Topped Chicken Pot Pie
Ingredients:
1rotisserie chicken, shredded
1 bag (16 oz) frozen vegetable mix 2 cans
cream of chicken soup (10.5 oz each)
2 tablespoons sour cream
1/4 cup milk or cream
Salt and pepper Season to taste
Red Lobster Cheddar Bay Biscuit Mix
1 box
Topped Chicken Pot Pie
Directions:
Preheat oven to 375°F (190°C).
In a large mixing bowl, combine the shredded rotisserie chicken, frozen mixed vegetables, cream of chicken soup, sour cream, and milk (or cream) and season with salt and pepper. Stir until all ingredients are well mixed.
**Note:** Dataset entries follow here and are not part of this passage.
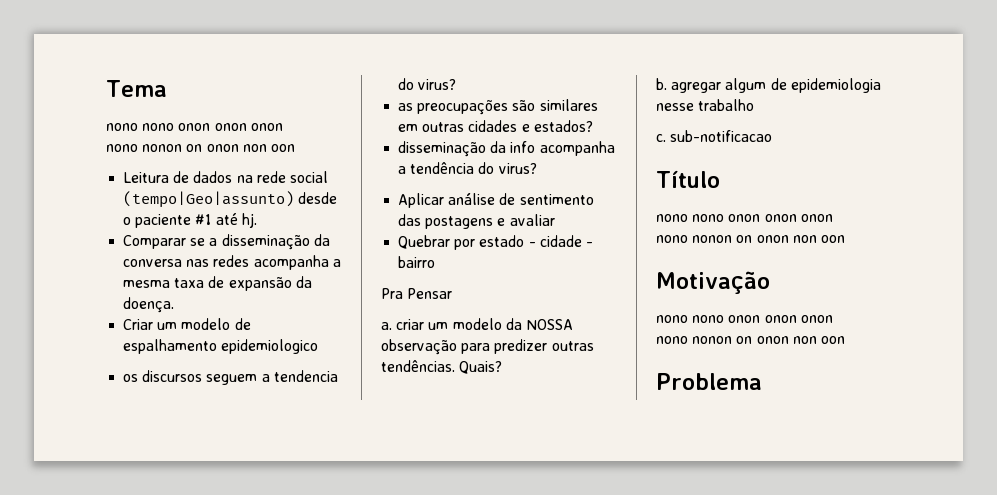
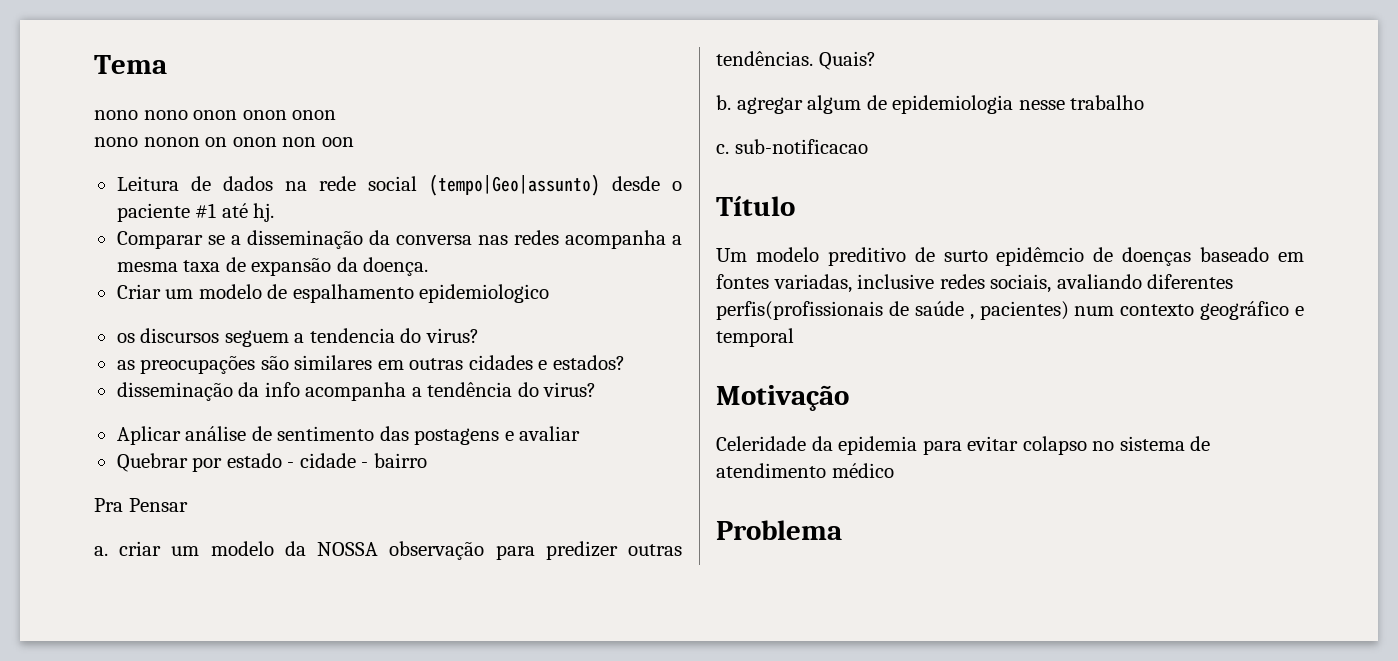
  Título
- nono nono onon onon onon
- nono nonon on onon non oon
+ Um modelo preditivo de surto epidêmcio de doenças baseado em fontes variadas, inclusive redes sociais, avaliando diferentes perfis(profissionais de saúde , pacientes) num contexto geográfico e temporal
  Motivação
- nono nono onon onon onon
- nono nonon on onon non oon
+ Celeridade da epidemia para evitar colapso no sistema de atendimento médico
Place chicken mixture in a 9-by-13-inch baking dish and spread evenly.
Prepare Cheddar Bay biscuit mix according to package instructions.
Pour a spoonful of cookie dough over the chicken mixture and cover in a single layer.
Place in the oven and bake for 25-30 minutes or until the cookies are golden brown and the chicken mixture is bubbly.
To make it easier to serve, let it cool for a few minutes before serving.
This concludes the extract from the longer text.